Unlearn What You Have Learned17 Sep 2019
Crossposted to the Scholars’ Lab blog
In the last few years, I have come to realize how digital tools can help historians like me to analyze the past in new and interesting ways. As a Praxis fellow, I want to learn more about what’s out there. What digital tools could I use to augment my teaching and research? And what are the implications of using those tools?
But the truth is, for much of my life I described myself as “not a tech person.” Whenever friends would talk about computers, I’d find myself struggling to follow and soon my brain would begin to wander.
As a late-blooming “tech person,” I find myself especially susceptible to self-doubt. Though I’ve found the Scholars’ Lab to be a warm and welcoming community, during the first few weeks of Praxis I have continued to question my ability to keep up. Am I asking a stupid question? Does everyone else already understand this concept? Can I actually complete this coding homework?
I found myself asking that last question during our first coding assignment. The assignment was to create a program in Python that would translate a word into Pig-Latin. I didn’t know where to start. I could feel the hairs on the back of my neck beginning to rise. I was going to be found out as “not a tech person,” and it was only Week 2.

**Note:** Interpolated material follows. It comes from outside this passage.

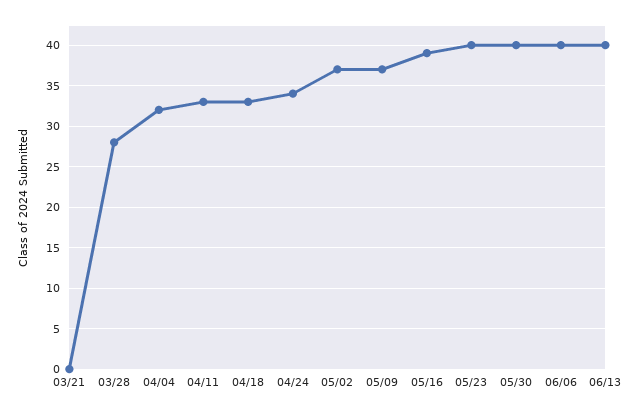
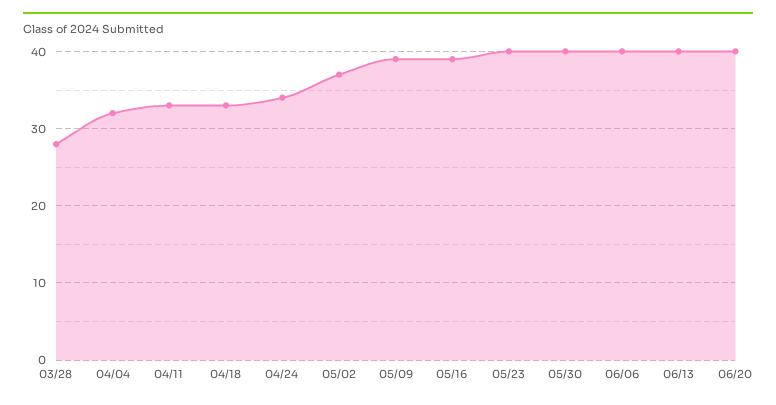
03/21: 0 -> none
05/09: 37 -> 39
06/20: none -> 40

Thankfully, Shane had suggested working in partners, and my new friend Janet had some great ideas about how to get started. Though it took more than a few tries, Janet and I eventually came up with a code to successfully perform the task. Hufflepuff, you say? How about ufflepuffHay? I was proud that I had suggested using the input function—an intervention that helped make the breakthrough. Maybe I could do this after all?
Having sipped the nectar of possibility, I found myself creating other simple programs in my free time. For instance, I created a program that asks the question every PhD student gets all too often: “How’s your dissertation coming?” After you inevitably write something like “Oh, not great actually—I’m really struggling to write,” the program replies with a piece of advice from Yoda such as, “Do or do not—there is no try!” or “That is why you fail” or perhaps something more uplifting like “Patience you must have young Padawan” or “May the force be with you!” I found myself chuckling every time the program spit back a response. Having learned about coders’ sense of humor, the program felt like my “Hello, World!” to this new galaxy of digital humanities.
One of my personal goals as a Praxis Fellow this year is to shed any lingering traces of my “I’m not a tech person” mentality. “You must unlearn what you have learned,” Yoda might say.
It won’t be easy. I’m sure this past week won’t be the last time self-doubt creeps back. But hey, who wants a year without a little adventure? Hit it, John Williams!